For my birthday this year I told every single one of my friends I didn’t want to celebrate. I made idle threats to anyone who wanted to make a big deal of the day, including my mother. Luckily Summer and RLO didn’t listen to me and insisted we at least have brunch and see a movie. They both knew I’d end up regretting the birthday hermit plan, and I probably would have.
When Summer surprised me with Metallica tickets I nearly broke down in tears. Sad but true. HA, did you catch that? Oh yeah, country girl knows her Metallica songs. I loved the band when I was younger and knowing that she cared enough to make it possible for me to see them was the highlight of my day.
RLO, too, was in a gift giving mode. He gave me two presents, both of which he was morally against:

He hates the thought of me collecting Pyrex, which makes no sense whatsoever. He also detests the fact that I always want things with Splenda rather than sugar, only proving he wants me to live long enough to torture him for years to come. So the fact he put aside his hate and bought me a Pyrex book and my favorite coffee flavoring with Splenda proves he really is a good friend in spite of the fact I’m so horrible to him.
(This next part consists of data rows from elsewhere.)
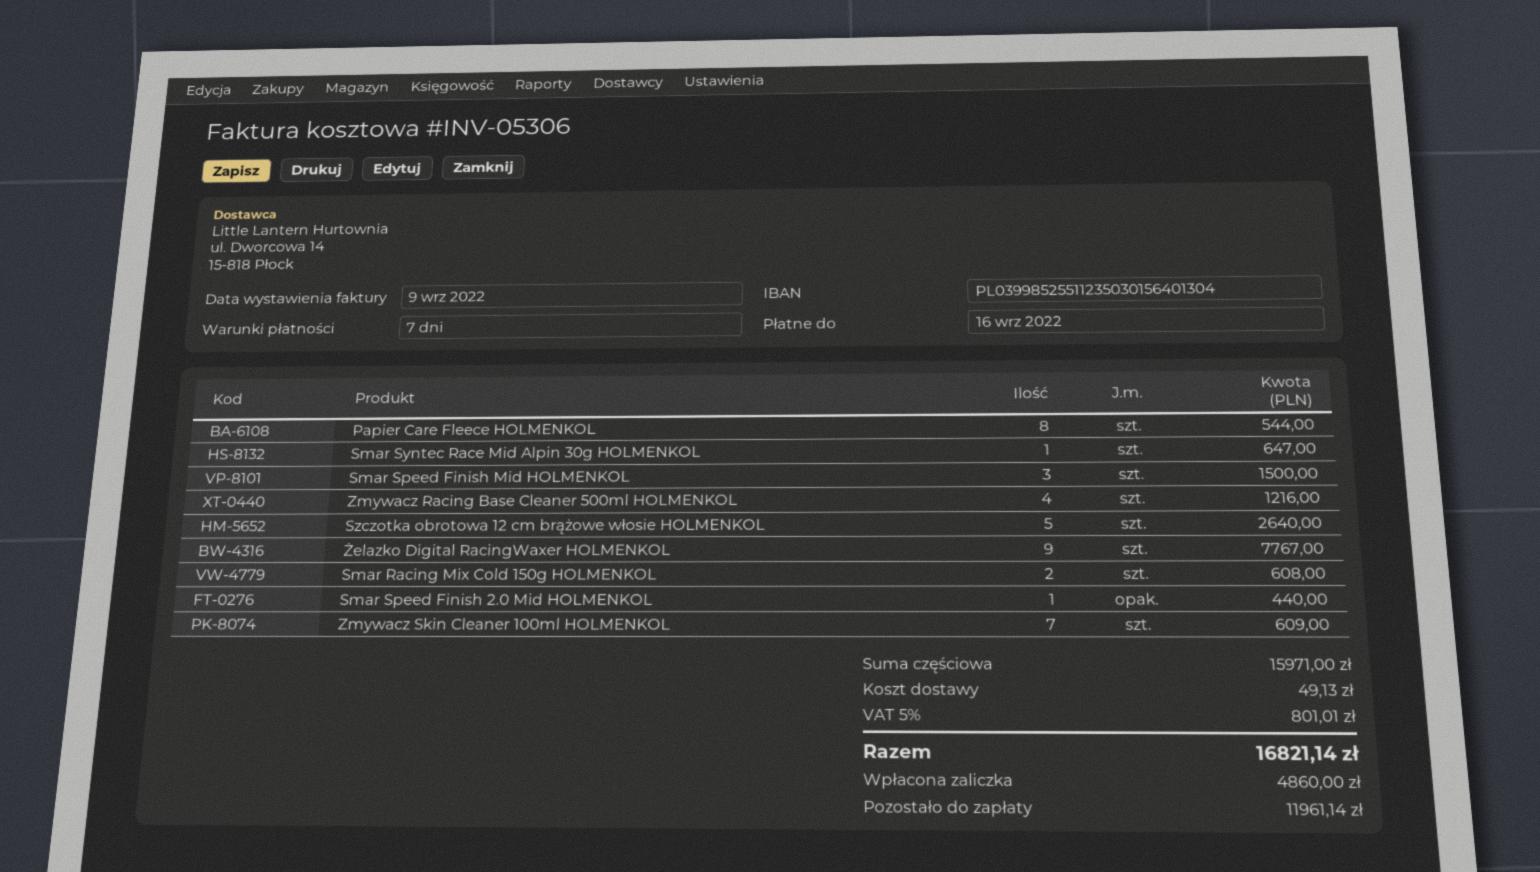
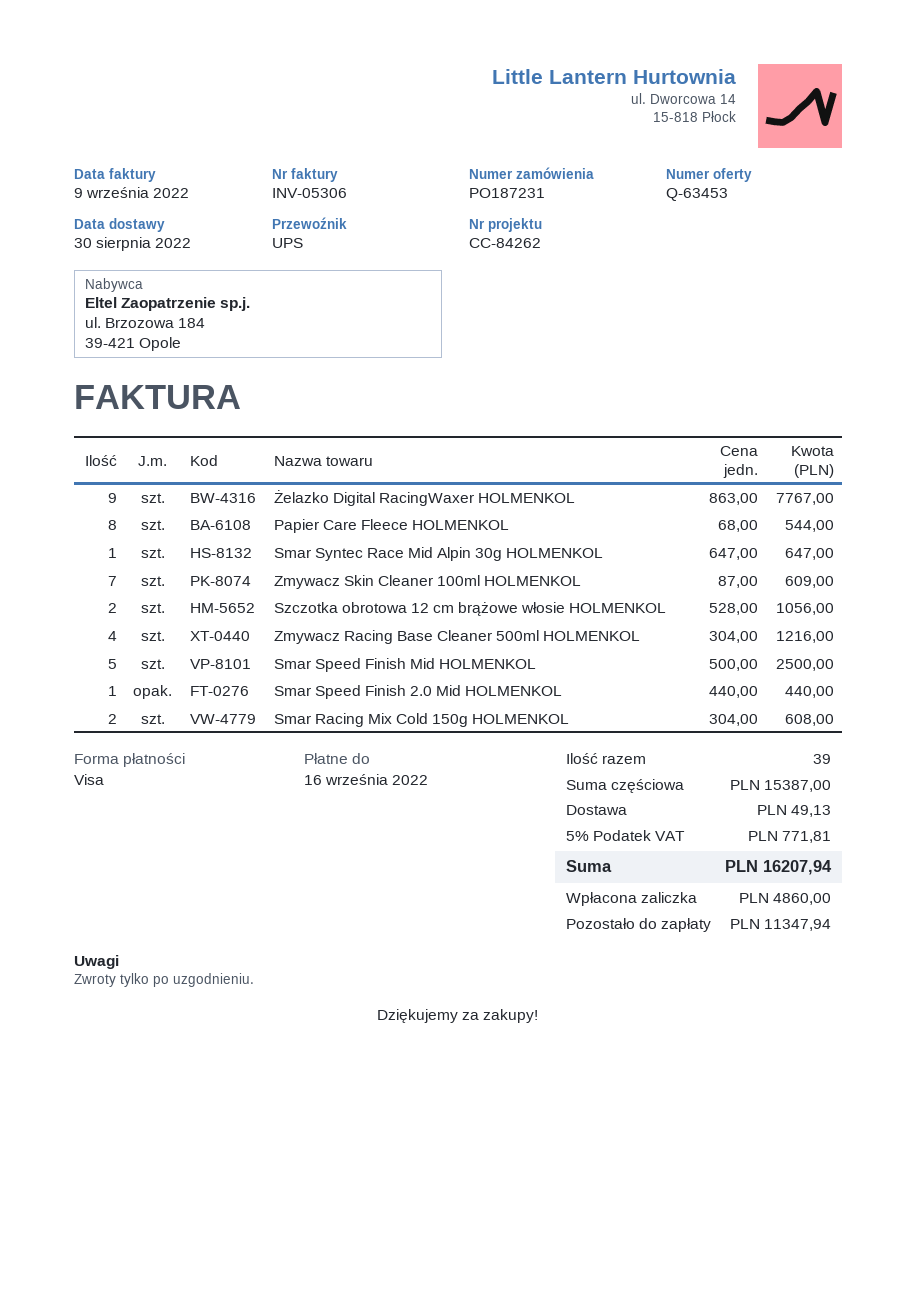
Smar Speed Finish Mid HOLMENKOL: 3 for 1500.00 -> 5 for 2500.00
Szczotka obrotowa 12 cm brążowe włosie HOLMENKOL: 5 for 2640.00 -> 2 for 1056.00
subtotal: 15971.00 -> 15387.00
tax: 5% = 801.01 -> 5% = 771.81
total: 16821.14 -> 16207.94
balance: 11961.14 -> 11347.94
Thanks to everyone who called, emailed, left blog/Twitter comments and sent text messages. I’m genuinely touched over how caring, not just my friends, but complete strangers can be. I’m a lucky lady, and it sort of makes being older not quite so horrible. Thank you!
Dear RLO,
Mark your calendar; my birthday is one month from today. For my birthday I would like a month long celebration. And as everyone knows, no celebration is complete without cake. Your job is cake–a month of cake.
You’re busy with school, I know, so rather than a daily cake just keep me in continuous cake. I’ll try and eat slow, but no written promises. Is this really too much to ask of you? I think not. You’re already skating on thin ice as it is. That chocolate you brought into the movie last night was horrible. And this busy thing? It’s getting old. Your roommate only has one birthday per year. I swear this is the 14th time you’ve had to stay home to celebrate. I’m onto you RLO. You do realize you can be replaced, right?
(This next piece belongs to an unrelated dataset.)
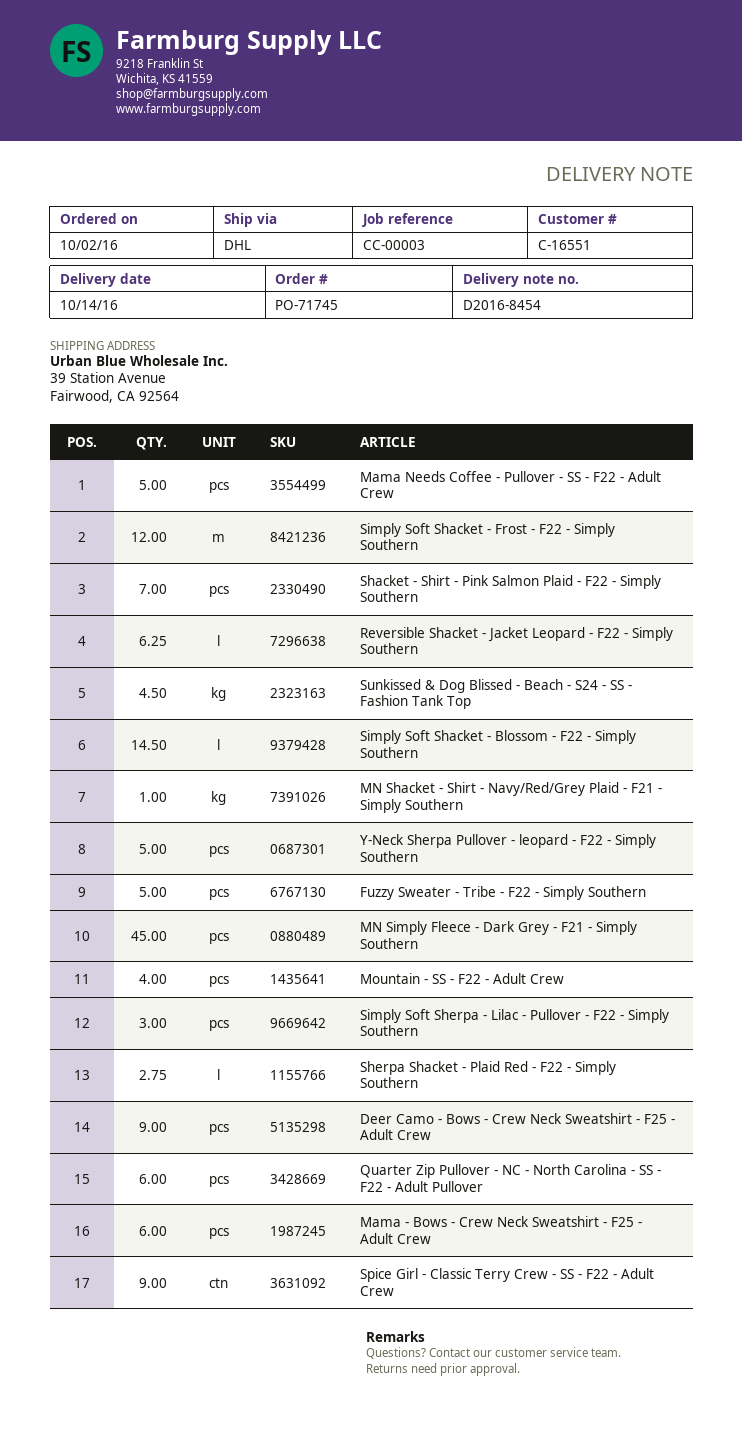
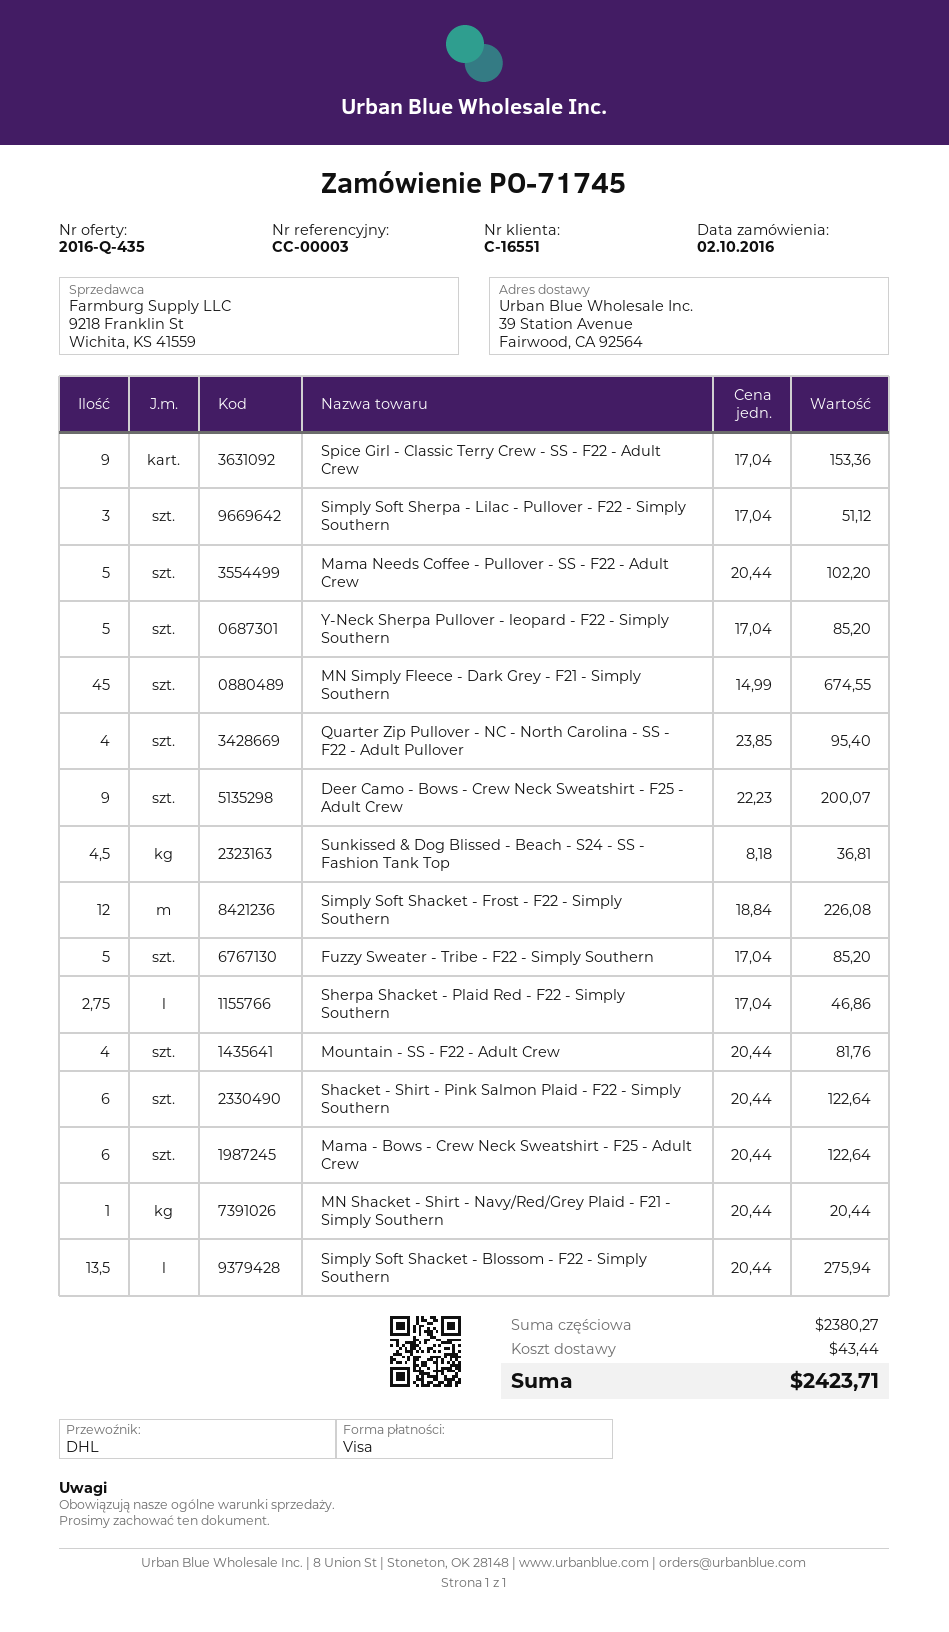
Shacket - Shirt - Pink Salmon Plaid - F22 - Simply Southern: 7 -> 6
Reversible Shacket - Jacket Leopard - F22 - Simply Southern: 6.25 -> none
Simply Soft Shacket - Blossom - F22 - Simply Southern: 14.5 -> 13.5
Quarter Zip Pullover - NC - North Carolina - SS - F22 - Adult Pullover: 6 -> 4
Just yesterday I had lunch with a new friend, Summer, who I met through blogging. I wished all of my female readers lived in SLC so we could get together and have one giant sleepover. Of course hundreds of woman may result in a giant catfight, or porn. Either way I could video the event and sell to my male readers, which will pay my tuition. I’ll consider it a scholarship, ahem.
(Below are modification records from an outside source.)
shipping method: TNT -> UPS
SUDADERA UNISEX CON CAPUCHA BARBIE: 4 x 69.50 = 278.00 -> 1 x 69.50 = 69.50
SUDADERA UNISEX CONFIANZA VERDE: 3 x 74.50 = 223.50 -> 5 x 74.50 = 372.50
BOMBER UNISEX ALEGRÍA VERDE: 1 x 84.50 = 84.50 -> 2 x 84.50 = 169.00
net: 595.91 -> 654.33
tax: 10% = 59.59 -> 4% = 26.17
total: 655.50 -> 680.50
Out of that many woman there’s got to be a BFF. If I were you, I’d get yourself to the grocery store for baking supplies. If you don’t come through on the cake thing, I’m going to have to find another BFF. Consider yourself warned.
Love,
Sarah
Although I’ve forbidden it, RLO does have other friends. Most of which are female. And if I hadn’t recently promised to stop making him sound so gay on this website I’d point out that the boy has more fag hags than Hollywood. That doesn’t make him sound gay, right? That’s what I thought.
Anyway, one of these friends, Sugar, recently took a trip to Chicago for business and met up with an old friend who lives there. The friend was playing with Sugar’s phone and noticed some pictures that RLO had taken. When Sugar mentioned his name the friend asked if she was talking about Sarah Nielson’s RLO.
Which leave me wondering why strangers on the Internet realizes I own RLO, but he doesn’t. Clearly I have my work cut out for me.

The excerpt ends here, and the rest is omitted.